SpandH Seminar Abstracts 2011

13 December 2011, 12:00-13:00, G30 Regent Court

Maggie Vance

Department of Human Communication Sciences, The University of Sheffield

Measuring speech perception in young children and children with language difficulties: Effects of background noise and phonetic contrast

The research literature indicates that speech perception skills are significantly correlated with the level of language development in young children. Deficits in speech perception have been identified in at least some children with language impairments. This deficit is particularly marked when listening against background noise.
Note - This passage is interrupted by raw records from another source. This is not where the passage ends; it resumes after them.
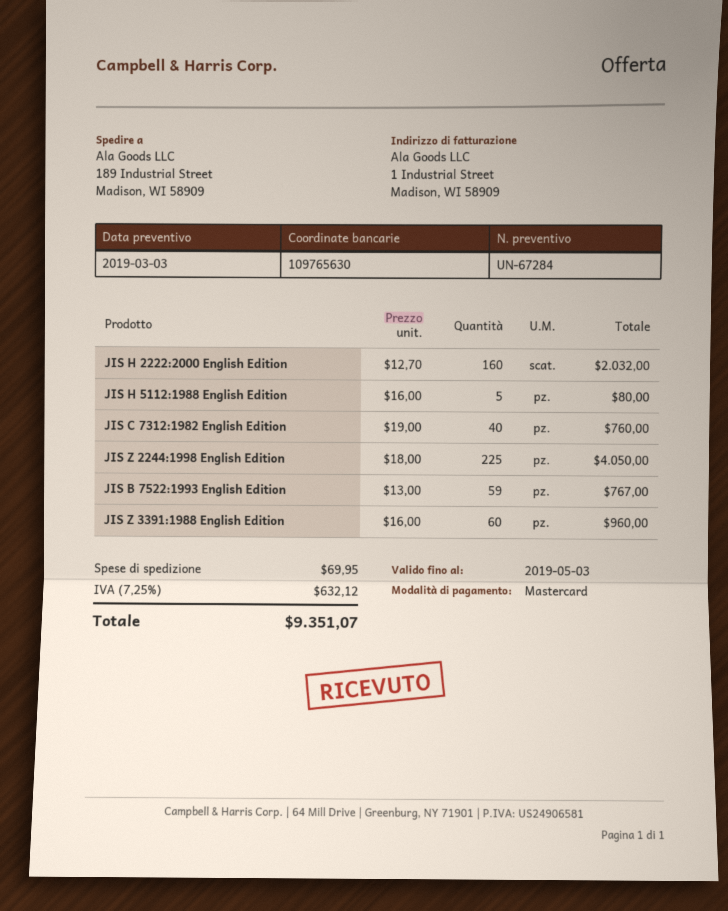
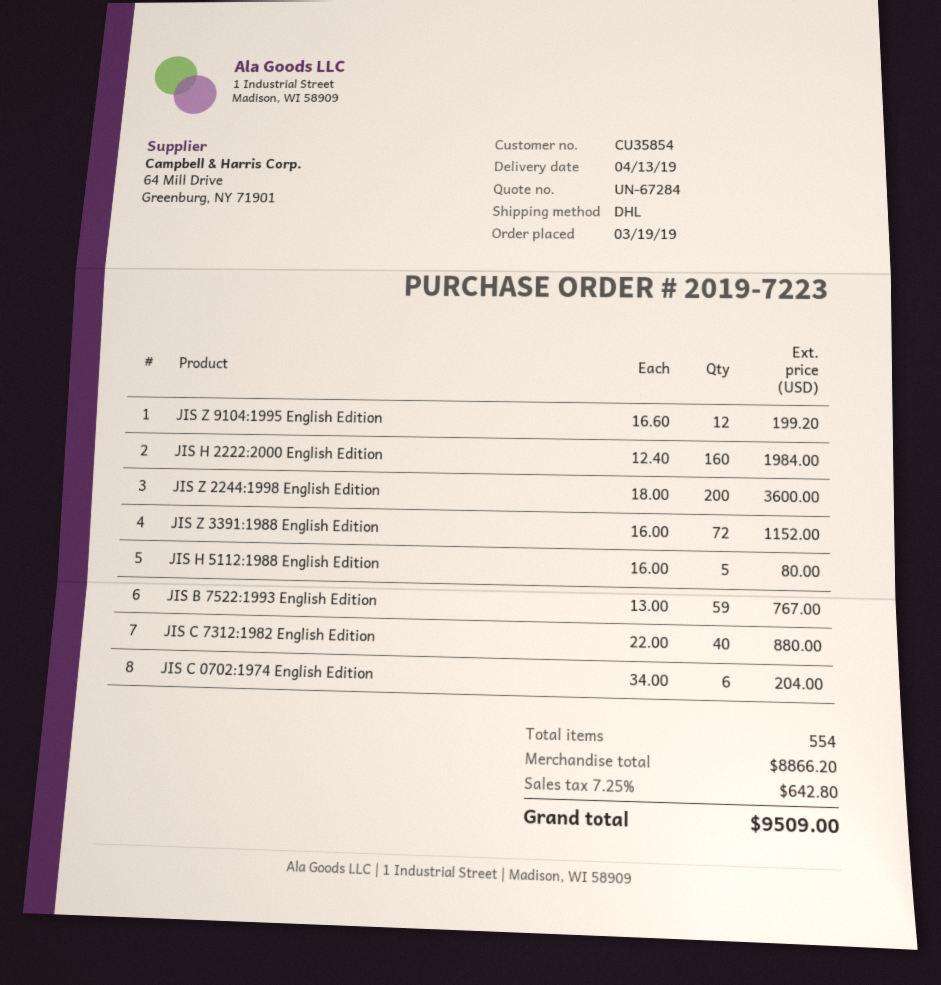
JIS H 2222:2000 English Edition: 160 x 12.70 = 2032.00 -> 160 x 12.40 = 1984.00
JIS C 7312:1982 English Edition: 40 x 19.00 = 760.00 -> 40 x 22.00 = 880.00
JIS Z 2244:1998 English Edition: 225 x 18.00 = 4050.00 -> 200 x 18.00 = 3600.00
JIS Z 3391:1988 English Edition: 60 x 16.00 = 960.00 -> 72 x 16.00 = 1152.00
JIS Z 9104:1995 English Edition: none -> 12 x 16.60 = 199.20
JIS C 0702:1974 English Edition: none -> 6 x 34.00 = 204.00
shipping: 69.95 -> none
tax: 7.25% = 632.12 -> 7.25% = 642.80
total: 9351.07 -> 9509.00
There is currently little published material available that is suitable to assess the speech perception of young children who are speaking English.

Data will be presented from 2 studies using a novel test of speech perception that includes a background noise condition. Study 1 evaluates speech perception in young typically developing children and explores how well this is related to their language development. Study 2 investigates speech perception skills of young children with and without language difficulties, and also includes comparison of performance across different phonetic contrasts. Issues in developing material for assessment of speech discrimination in children with language impairments will be discussed.

20 October 2011, 12:00-13:00, G22 Regent Court

David Attwater

Senior Scientist, Enterprise Integration Group

Chasing the dream -- Man-machine conversation and the real world

The speech research community has been broadly pursuing the goal of the 'artificial human' for well over 20 years now. In spite of significant developments in the technology and marketplace, deployments of natural spontaneous conversational solutions are still rare and many fail. Our recent experience shows companies are now removing spoken solutions based on customer feedback. Is this a failure of technology or a failure to understand human behaviour?

The key questions facing the community today are:

  • Do we need to solve the general AI problem before conversational speech solutions are practically useful?
  • To what extent is this a desirable goal in the first place?
  • Is the additional cost and maintenance of conversational systems worth it?

In this talk we will explore how user theory of mind dominates their interactions with machines. Pragmatic examples based on customer testing in the real-world will be presented.

David Attwater joined EIG in 2003 with responsibilities for user interface usability, design, research and development. David also manages the EIG UK Office. Before joining EIG he was head of the spoken dialog research team at the British Telecom Research Labs.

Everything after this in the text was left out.